Lets start this story with an analogy of how a motorbike operator will be affected. I have named it the Economics of a Boxer 150 motorbike.

The bajaj boxer 150 covers 48.6 km for every 1 liter of Petrol. This means a full tank will cover 534 km.

Before,

Full tank = 1,100/=

Now,

128 *11 = 1,400/=

Boda Boda people will be spending an additional 300/= more than what they used to spend before the Introduction of 16% VAT by the Cabinet Secretary for National Treasury.

Parliament tried to suspend the 16% Value Added Tax (VAT) which would have saved bodabodas approx 300 on every full tank. But the CS Treasury said that that suspension on VAT has no impact the prices have just shot to Ksh. 128 per liter for Petrol as if there was no opposition to the proposals at the August House. Is this a show of mighty?

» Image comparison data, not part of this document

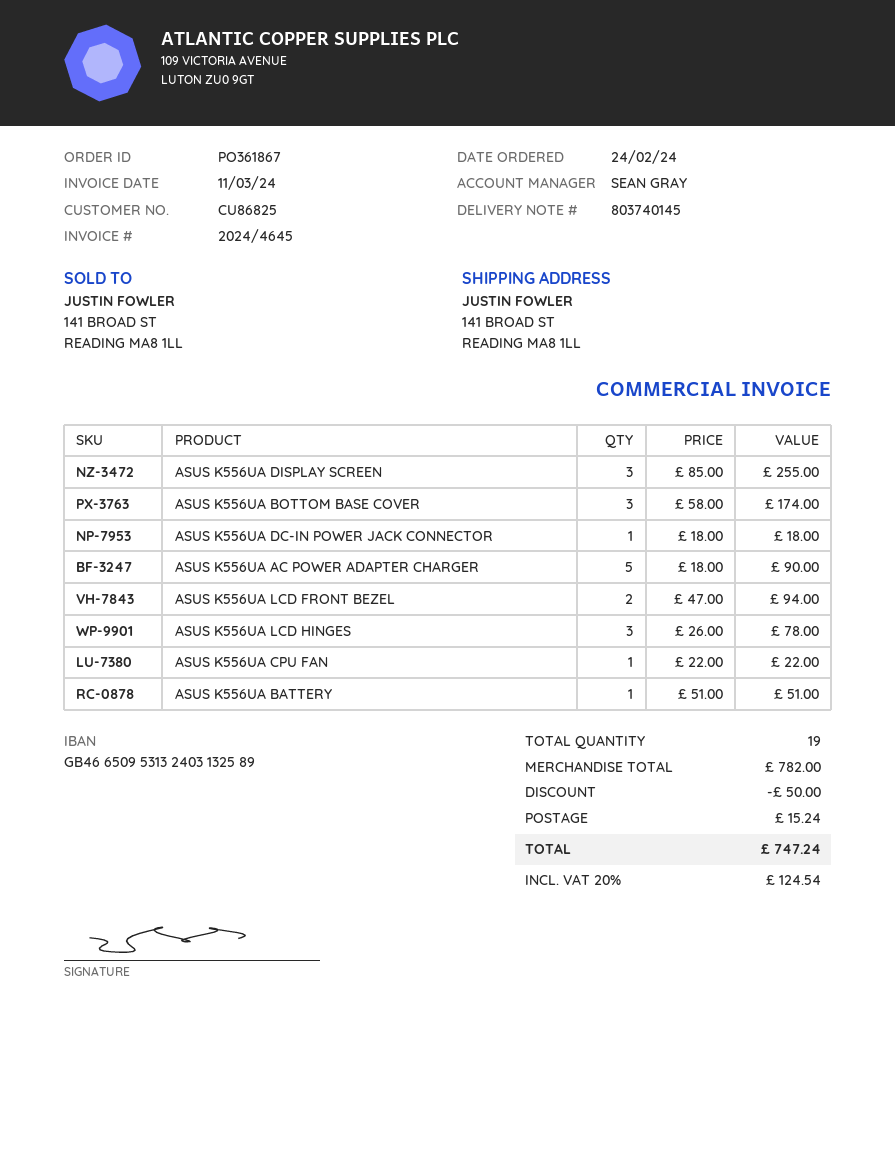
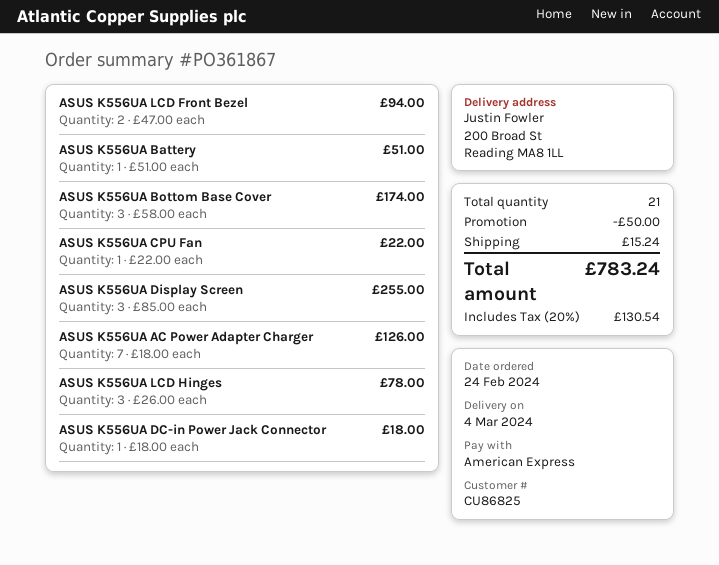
ship to: 141 BROAD ST, READING MA8 1LL -> 200 Broad St, Reading MA8 1LL
ASUS K556UA AC POWER ADAPTER CHARGER: 5 x 18.00 = 90.00 -> 7 x 18.00 = 126.00
total quantity: 19 -> 21
tax: 20% = 124.54 -> 20% = 130.54
total: 747.24 -> 783.24

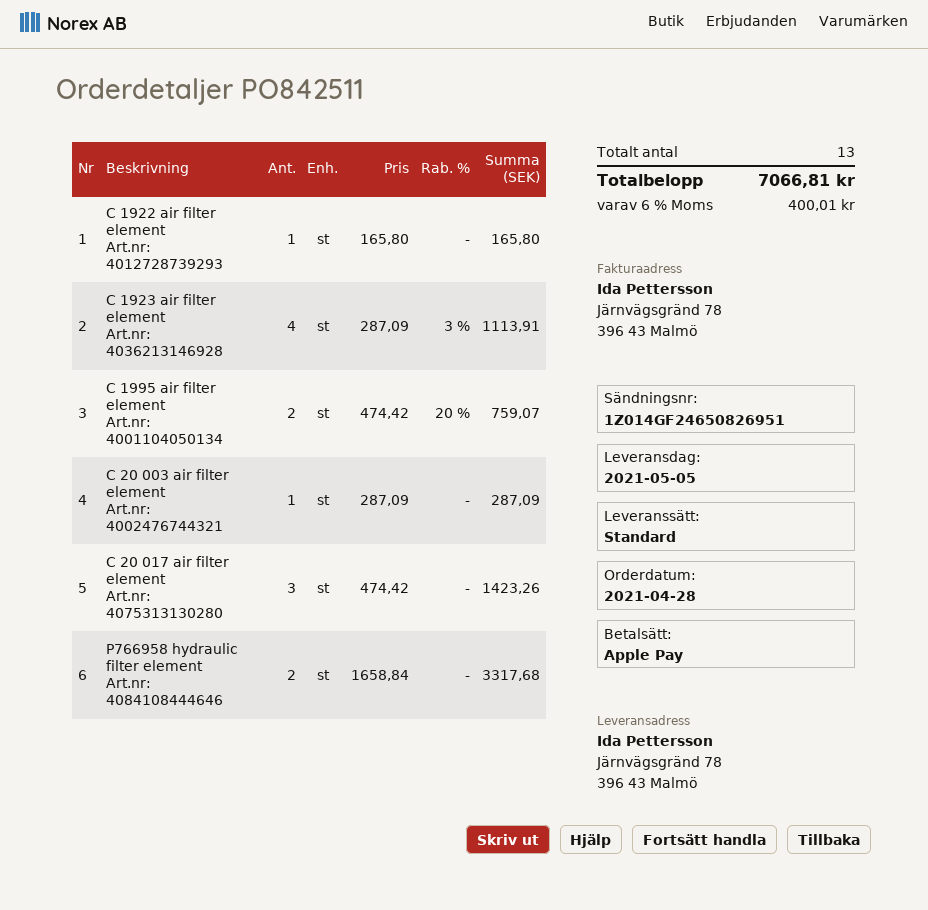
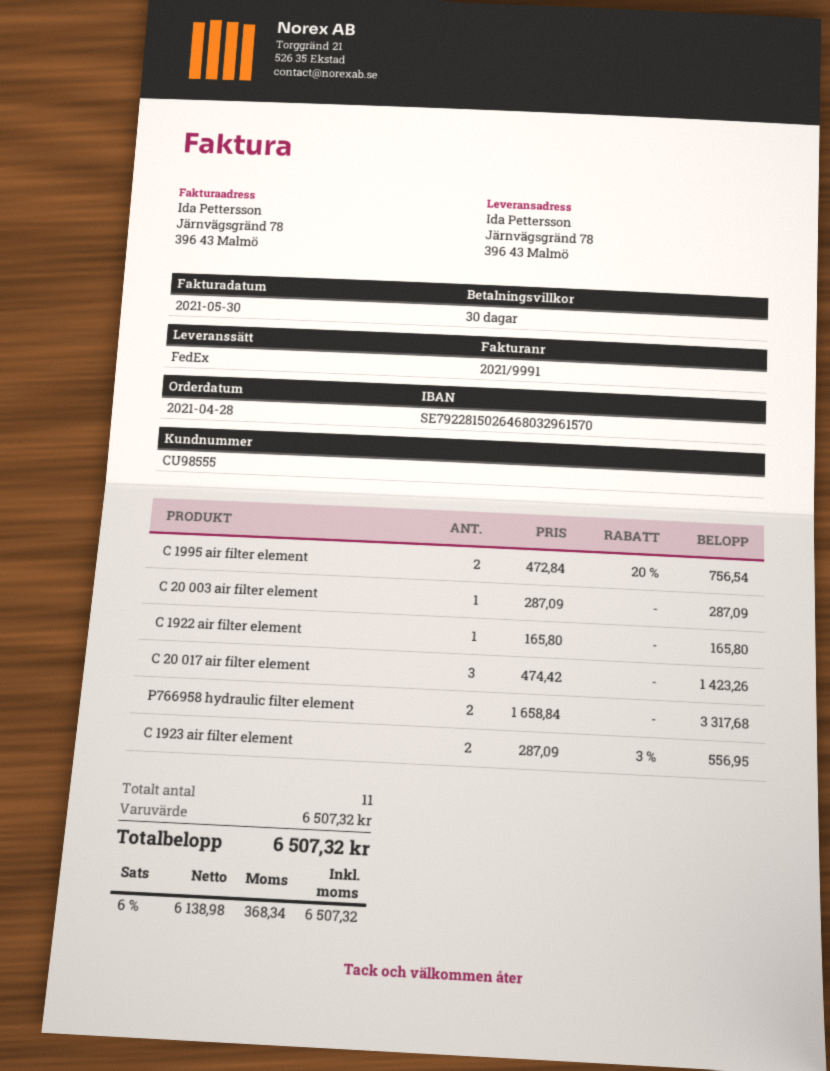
shipping method: standard -> FedEx
C 1923 air filter element: 4 x 287.09 - 3% = 1113.91 -> 2 x 287.09 - 3% = 556.95
C 1995 air filter element: 2 x 474.42 - 20% = 759.07 -> 2 x 472.84 - 20% = 756.54
total quantity: 13 -> 11
tax: 6% = 400.01 -> 6% = 368.34
total: 7066.81 -> 6507.32

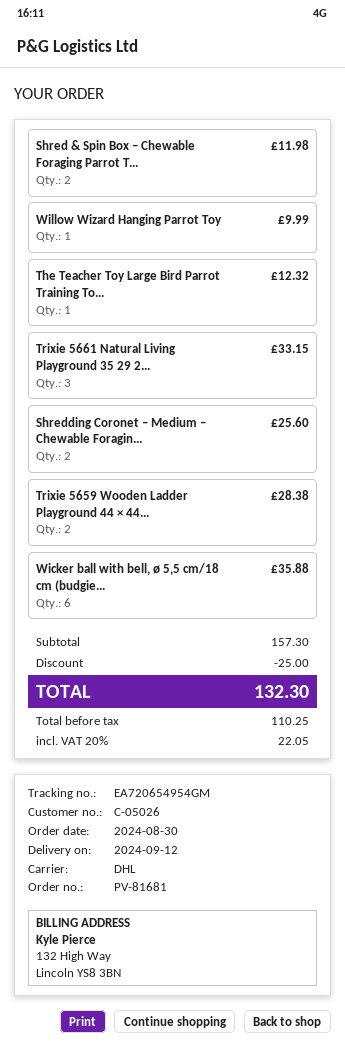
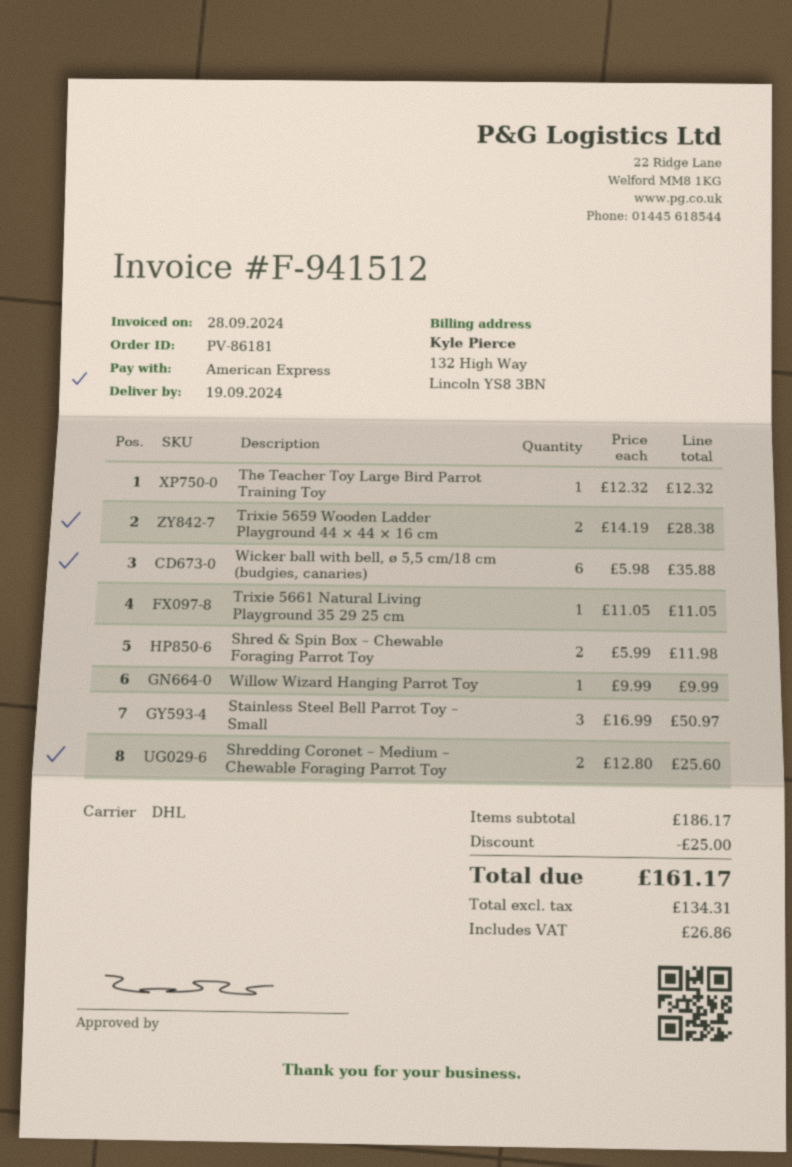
order number: PV-81681 -> PV-86181
delivery date: 2024-09-12 -> 2024-09-19
Trixie 5661 Natural Living Playground 35 29 2...: 3 for 33.15 -> 1 for 11.05
Stainless Steel Bell Parrot Toy – Small: none -> 3 for 50.97
subtotal: 157.30 -> 186.17
net: 110.25 -> 134.31
tax: 22.05 -> 26.86
total: 132.30 -> 161.17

Is the CS above the law? Why can’t he listen to the men and women (Taxpayers) who pays his salary every month? What happens when one disobeys order from the boss?

Further problems,

1. Car wash
As moto cyclists we will spend even more on washing the bike. Initially,we used to spend Ksh. 100 at the car wash.

We are sure this amount will increase because those wash boys use pressure pumps some of which use petrol.

Since some of us use paraffin at home, It means that our life will further be oppressed from that angle. The price of paraffin will increase further to accommodate that new Tax.

2. At Mama Mboga
Vegetables which we buy from Mama mboga will be more expensive because when mama wakes up at 4:00 am to go to the Market.

This means she will pay more in form of transport which I am 100% will be transfered to us at the selling point (kibanda) in our estate.

Since Vegetables will be more expensive, we will not have a variety to choose from as it was in the past. We won’t choose whether to eat managu, saga, murenda or sukuma week.

We will have to stick to Sukuma week every day. We’ve limited options on this matter.
3. Price of Milk

The price of milk will also likely shoot because large scale daily famers use machine to process animal feeds and milk cows in large scale. Transporting milk to the cooperative or milk procesor and Transportingprocessed milk will help shoot the price to the ceiling. It seems if we take this angle every commodity will be more expensive going forward.

4. Events

Large Events will be more expensive hence we will be forced to pay more in form of tickets to attend these Events.

5. Hospitals

There are a number of machines at our hospitals which make use of life-saving machines and equipments such as ICU and children nurseries which use generators for emergency power These generators make use of diesel to run. Who will bear the extra cost of operating these machine? I can see Out of Pocket (OOP) spending shooting to the moon.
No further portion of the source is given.